10 Ocak 2019, Perşembe 08:28HAVA SOĞUK BE SÜLEYMAN!
Sevgili Süleyman!
Kar yağıyor Konya’ya, hava soğuk mu soğuk. Daha soğuyacak diyorlar.
Sular da aynı şekilde soğuk. Elini yıkarken bile üşüyorsun.
Böylece havadan sudan konuştuk be Süleyman…
Nasıl ama espri anlayışımı kaybetmemişim değil mi Süleyman?
Hava soğuyup, karda yağınca kuşlar için buğday aldım. Penceremi açıp buğdayların bir kısmını, pencere önü mermerine bıraktım.
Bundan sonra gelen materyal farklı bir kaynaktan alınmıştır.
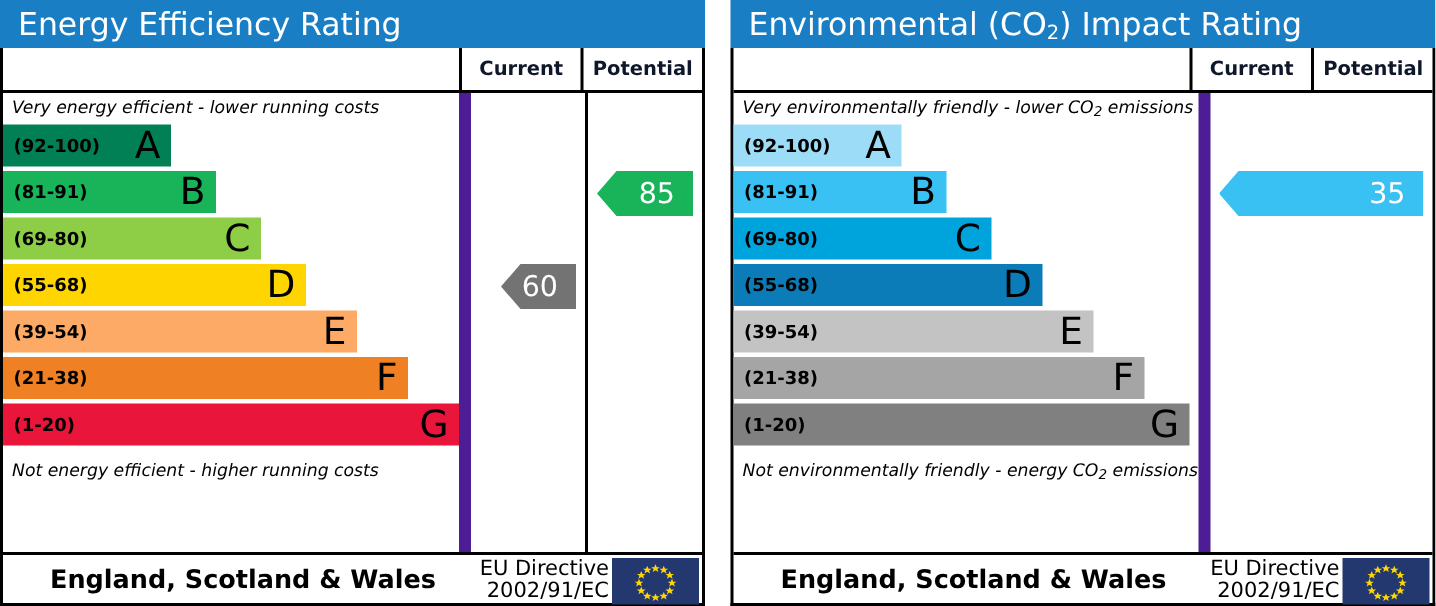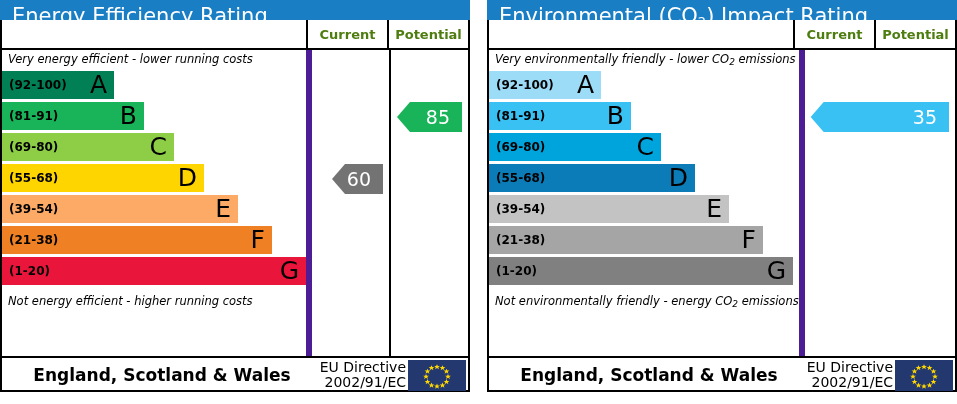"Energy Efficiency Rating" .titlebar { height: 20px -> 32px }
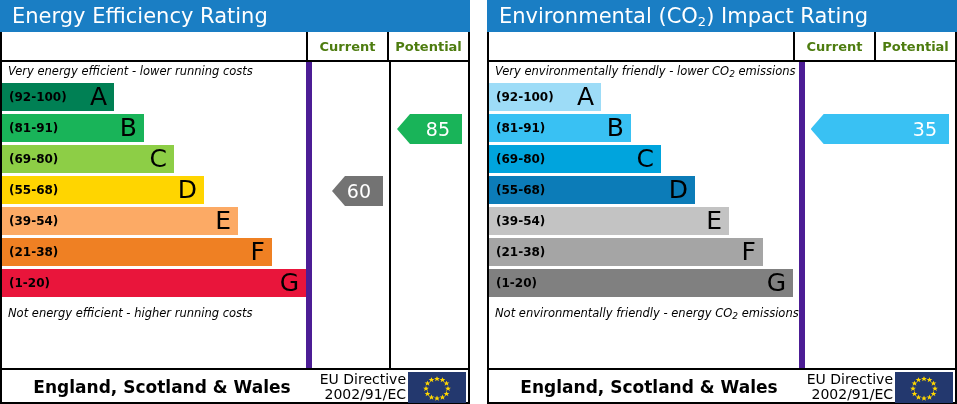"Current" .hdr .cell { color: #4d7c0f -> #0f172a }
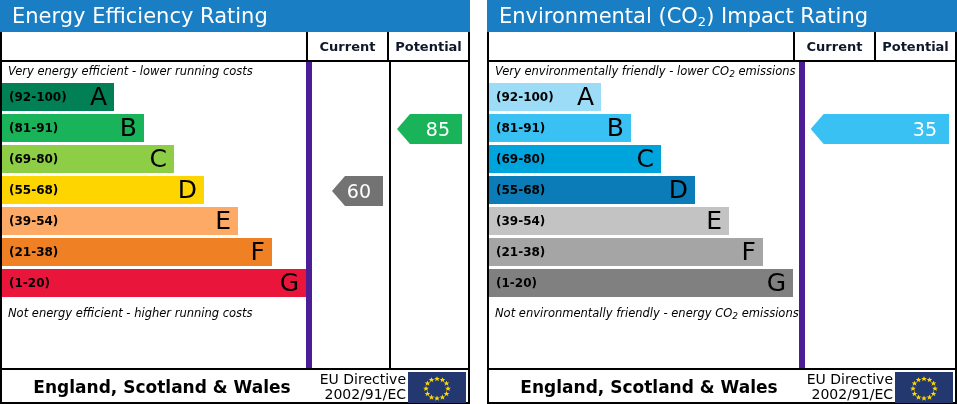"Very energy efficient - lower" .scalecol { border-right: 6px solid #4c1d95 -> 8px solid #4c1d95 }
Güvercinler biraz sonra, buğdayları yemeye geldiler. Bu arada içlerinden bir iki güvercin diğerlerinin yem yemesini istemiyor, kafalarını gagalıyordu. Zavallı diğer güvercinler bu baskı ve şiddetle uçuyorlar, biraz sonra yine pencereme konuyor ama değişen bir şey yok, yine şiddet… Bu arada bir iki lokma yerlerse ne ala…
Sinirlendim Süleyman. Diğerlerini rahatsız eden o bir iki güvercini cezalandırmak istedim, pencereyi açtım hepsi uçtular.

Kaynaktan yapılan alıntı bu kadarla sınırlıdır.